The Channel Selectivity Module is an Up/Down frequency converter that mixes the incoming
channel frequency with a synthesised local oscillator, so that it is down-converted to an
Intermediate Frequency (IF) in the upper HF range. An eight pole crystal filter in the IF
amplifier provides the required selectivity to define the operating passband of the Cell
Enhancer to a single PMR channel. The same local oscillator then converts the selected IF
signal back to the channel frequency.
Selectivity is obtained from a fixed bandwidth block filter operating at an intermediate
frequency (IF) in the low VHF range. This filter may be internal to the channel selectivity
module (Crystal or SAW filter) or an externally mounted bandpass filter, (LC or Helical
Resonator). Various IF bandwidths can therefore be accommodated. A synthesized Local
Oscillator is employed in conjunction with high performance frequency mixers, to translate
between the signal frequency and IF.
The operating frequency of each channel selectivity module is set by the programming of
channel selectivity module frequencies and is achieved digitally, via hard wired links, banks
of DIP switches, or via an onboard RS232 control module, providing the ability to remotely
set channel frequencies.
Automatic Level Control (ALC) is provided within each channel selectivity module such that
the output level is held constant for high level input signals. This feature prevents saturation
of the output mixer and of the associated amplifiers.
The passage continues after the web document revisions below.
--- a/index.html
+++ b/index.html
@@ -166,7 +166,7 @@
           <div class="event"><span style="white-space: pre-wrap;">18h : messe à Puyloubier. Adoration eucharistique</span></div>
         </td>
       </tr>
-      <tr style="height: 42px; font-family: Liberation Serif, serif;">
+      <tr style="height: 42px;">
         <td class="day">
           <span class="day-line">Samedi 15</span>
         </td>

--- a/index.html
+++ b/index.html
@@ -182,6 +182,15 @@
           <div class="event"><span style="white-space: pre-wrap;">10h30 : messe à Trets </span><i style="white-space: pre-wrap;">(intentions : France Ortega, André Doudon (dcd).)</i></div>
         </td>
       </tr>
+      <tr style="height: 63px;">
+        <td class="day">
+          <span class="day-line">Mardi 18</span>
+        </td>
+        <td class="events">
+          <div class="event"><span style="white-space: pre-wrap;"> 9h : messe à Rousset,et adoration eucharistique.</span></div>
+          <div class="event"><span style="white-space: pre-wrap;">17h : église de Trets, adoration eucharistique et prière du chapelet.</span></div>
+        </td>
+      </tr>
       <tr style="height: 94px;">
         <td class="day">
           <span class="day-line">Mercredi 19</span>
Alarms within the module inhibit the channel if the synthesised frequency is not locked. The
synthesiser will not usually go out of lock unless a frequency far out of band is programmed.
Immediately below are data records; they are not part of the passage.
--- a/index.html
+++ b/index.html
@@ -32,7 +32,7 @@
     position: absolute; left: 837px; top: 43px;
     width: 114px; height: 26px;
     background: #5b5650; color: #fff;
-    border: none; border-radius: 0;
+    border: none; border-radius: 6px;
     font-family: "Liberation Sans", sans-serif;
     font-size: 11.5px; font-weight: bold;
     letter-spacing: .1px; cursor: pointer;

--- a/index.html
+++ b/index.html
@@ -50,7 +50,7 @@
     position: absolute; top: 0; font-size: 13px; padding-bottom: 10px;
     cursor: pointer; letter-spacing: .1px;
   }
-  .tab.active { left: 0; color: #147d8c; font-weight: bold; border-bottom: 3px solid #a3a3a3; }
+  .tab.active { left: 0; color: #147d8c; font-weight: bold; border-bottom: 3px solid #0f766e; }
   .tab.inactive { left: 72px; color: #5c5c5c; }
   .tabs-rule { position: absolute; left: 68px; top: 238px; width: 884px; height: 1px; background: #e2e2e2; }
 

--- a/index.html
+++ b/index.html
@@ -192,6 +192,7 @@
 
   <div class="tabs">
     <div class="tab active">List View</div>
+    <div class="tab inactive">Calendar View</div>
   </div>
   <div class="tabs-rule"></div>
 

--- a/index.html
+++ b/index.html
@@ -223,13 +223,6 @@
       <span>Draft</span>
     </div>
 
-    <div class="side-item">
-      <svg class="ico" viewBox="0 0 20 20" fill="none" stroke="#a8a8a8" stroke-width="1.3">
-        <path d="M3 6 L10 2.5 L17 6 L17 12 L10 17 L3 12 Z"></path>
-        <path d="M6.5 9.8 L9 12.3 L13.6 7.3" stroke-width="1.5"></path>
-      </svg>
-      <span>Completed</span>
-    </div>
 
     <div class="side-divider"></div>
The channel selectivity module is extremely complex and, with the exception of channel
frequency programming within the design bandwidth, it cannot be adjusted or repaired
without extensive laboratory facilities and the necessary specialised personnel. If a fault is
suspected with any channel selectivity module it should be tested by substitution and the
complete, suspect module should then be returned to AFL for investigation.
Operators note: None of the channel modules is frequency pre-programmed, they must all
be set using the method described in section 4.8.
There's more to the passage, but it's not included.